Me lembro que o mundo está cheio de outras coisas.

Que é preciso calar um pouco e se fazer conjeturar.

Que a coisa mais misteriosa que o sol pode cobrir é...

Rimbaud emudeceu.

Tempo e Espaço

O passado cairá do espaço.

Latas, metais,

tantos pedaços que o tempo,

o tempo perderá o passo.

O espaço ficará vazio mais uma vez

e o passado, quem sabe,

descansará em paz.

Assim Como

Assim como há homens em corpos femininos e mulheres em perfis de homem;

assim como há tantas pessoas naquele famoso português;

assim como não veio quase nada de novo após ele;

assim como aquele se matou;

assim como aquele outro é racista, fascista e presidente;

assim como deus é plural;

assim como o mar massageia os banhistas com o sal e os restos,

serei reto:

se queres ser um bom banquete para os vermes,

é preciso que vivas assim como.

Para Ciro

Ao te ver pelas lentes do tempo,

me convenço:

o adulto é um príncipe virando sapo.

Trespassado de momento,

quando penso ser grande, olho o mar;

quando penso ser forte,

te avisto e grito:

animais e crianças do mundo, uni-vos!

Às Vanguardas

Voltemos às figuras!

Um soneto, um haicai, os sapos.

A morte dos paradigmas – em farrapos –

pode ser uma corruptela,

um golpe dos não-inspirados.

Uma loucura passageira?

Procuro ainda a voz que me pertence,

em um verão (além dessas paisagens e dessa sujeira),

onde me espero em mansidão latente.

Calvície

O tempo explora a minha cabeça.

Entradas e bandeiras pela testa. Careca.

Não só por essa,

morro já.

Heranças

Meu diálogo com os que vieram antes se faz pelo verso...
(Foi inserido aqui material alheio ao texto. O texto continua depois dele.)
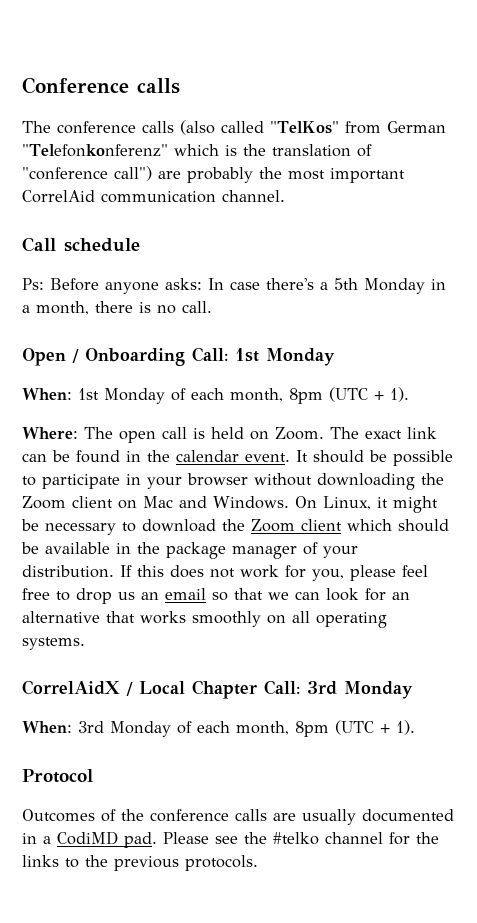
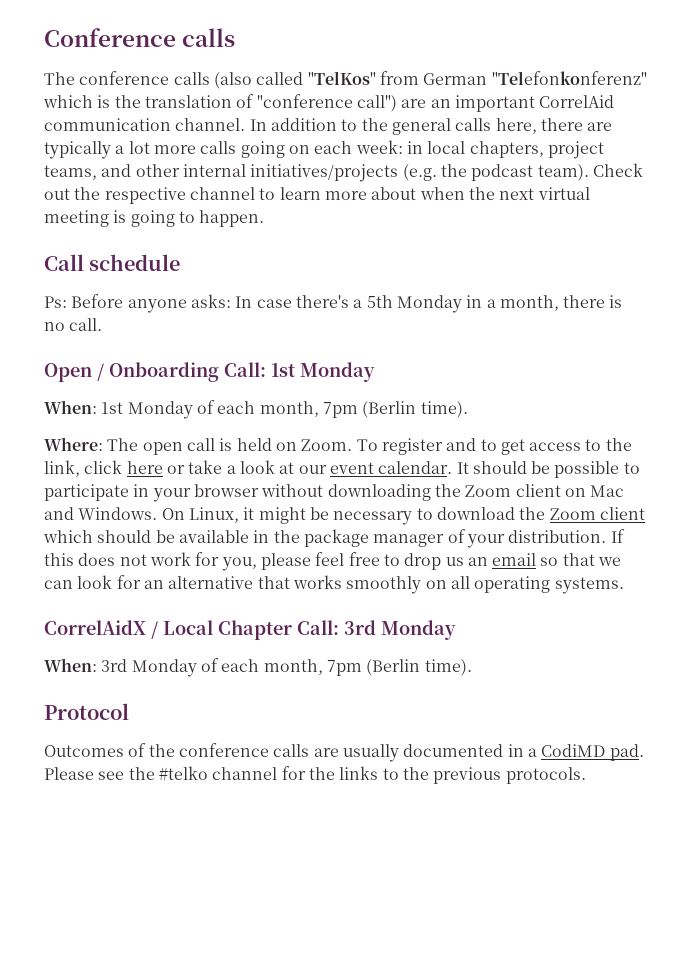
- The conference calls (also called "TelKos" from German "Telefonkonferenz" which is the translation of "conference call") are probably the most important CorrelAid communication channel.
+ The conference calls (also called "TelKos" from German "Telefonkonferenz" which is the translation of "conference call") are an important CorrelAid communication channel. In addition to the general calls here, there are typically a lot more calls going on each week: in local chapters, project teams, and other internal initiatives/projects (e.g. the podcast team). Check out the respective channel to learn more about when the next virtual meeting is going to happen.
- When: 1st Monday of each month, 8pm (UTC + 1).
+ When: 1st Monday of each month, 7pm (Berlin time).
- The exact link can be found in the calendar event.
+ To register and to get access to the link, click here or take a look at our event calendar.
- When: 3rd Monday of each month, 8pm (UTC + 1).
+ When: 3rd Monday of each month, 7pm (Berlin time).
Dos de hoje? Não sei a língua.

Se há uma, não é a (minha) poesia...

Quanto aos de amanhã, só o tempo se faz sucesso.

Trocrocodilhos para a Segunda Pessoa Moribunda

Se tu viesses,

eu virilha.

Se tu para sempre fores,

eu furores.

Se tu queres,

I care.

Se tu sentes,

eu sento.

Se tu mentes,

eu menta.

Se tu foges,

eu fogo.

Se tu me amas,

eu mamo.

Se tu me mordes,

eu miau!

Se tu existisses de fato,

eu foto.

Mas se já és terceira pessoa,

eu passo.

Ermas Rotas

Muros caídos deixo para trás.

Adiante não há pedras para reconstruí-los.

Encontrarei palavras sólidas?

Sólidas para erguer a nova cerca acerca do sentido?

Sobre mim cai uma palavra japonesa. Não falo japonês.

Seria a palavra primeira, dura?

Enquanto isso, na sede do caminho,

a eternidade me é servida em gotas de tédio.